For all other matrices, the API indirectly supports data access via a block processing mechanism. This involves a call to R to realize a block of the matrix (containing the requested row or column) as a dense contiguous array. A block is realized so that further requests to rows/columns within the same block do not involve a new call to R. The size of the blocks can be controlled using methods in the DelayedArray package, see ?blockGrid for details.

Additional notes

  • For numeric matrices, beachmat does not support higher-level matrix operations such as addition, multiplication or various factorizations. Rather, the yield method can be used to obtain the original Rcpp::RObject for input to RcppArmadillo or RcppEigen. This functionality is generally limited to base matrices, though there is also limited support for sparse matrices in these libraries.

7 Cloning for parallelization

The clone() method returns a unique pointer to a numeric_matrix instance of the same type as that pointed to by dptr.

auto dptr_copy = dptr->clone();

This is useful as direct use of the beachmat API is not thread-safe for simultaneous calls to the get methods from different threads. Some methods use cached class members for greater efficiency, and simultaneous calls will cause race conditions. It is the responsibility of the calling function to coordinate data access across threads. To this end, the clone method can be called to generate a unique pointer to a new *_matrix instance, which can be used concurrently in another thread. This is fairly cheap as the underlying matrix data are not copied.

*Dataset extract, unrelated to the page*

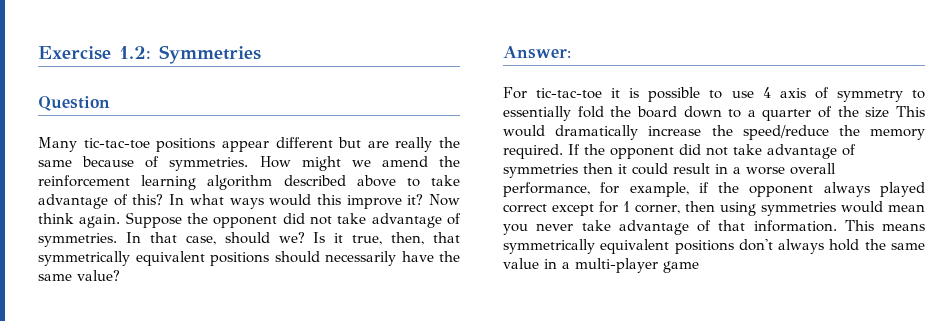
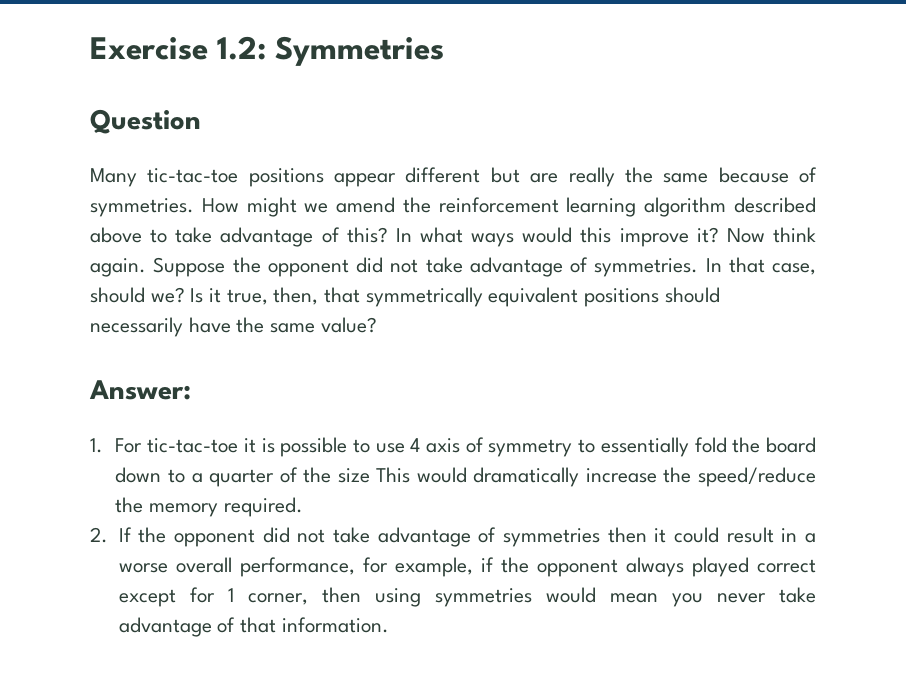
(571, 52) none -> [90,438,103,453] 1.
(563, 151) none -> [90,527,108,543] // 2.
[844,220,925,231] [503,239,925,254] [503,258,699,273] This means symmetrically equivalent positions don't always hold the same value in a multi-player game -> (389, 625) none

An example of parallelized beachmat code using OpenMP might look like this:

#pragma omp parallel
{
    beachmat::numeric_matrix* rptr=NULL;
    std::unique_ptr<beachmat::numeric_matrix> uptr=nullptr;
    if (omp_get_thread_num()==0) {
        rptr=dptr.get();
    } else {
        uptr=dptr->clone();
        rptr=uptr.get();
    }

    size_t col;
    const size_t NC=rptr->get_ncol();
    Rcpp::NumericVector output(rptr->get_nrow());

    #pragma omp for schedule(static)
    for (col=0; col<NC; ++col) {
        // Do parallel operation here.
        rptr->get_col(col, output.begin());
    }
}

The start of the parallel region uses the existing dptr in the master thread and clones a new matrix in the other threads. The parallelized for loop then uses rptr to avoid race conditions in cached variables. Note that a static schedule may be faster than other schedule types, as several of the matrix implementations in beachmat are optimized for consecutive row/column access.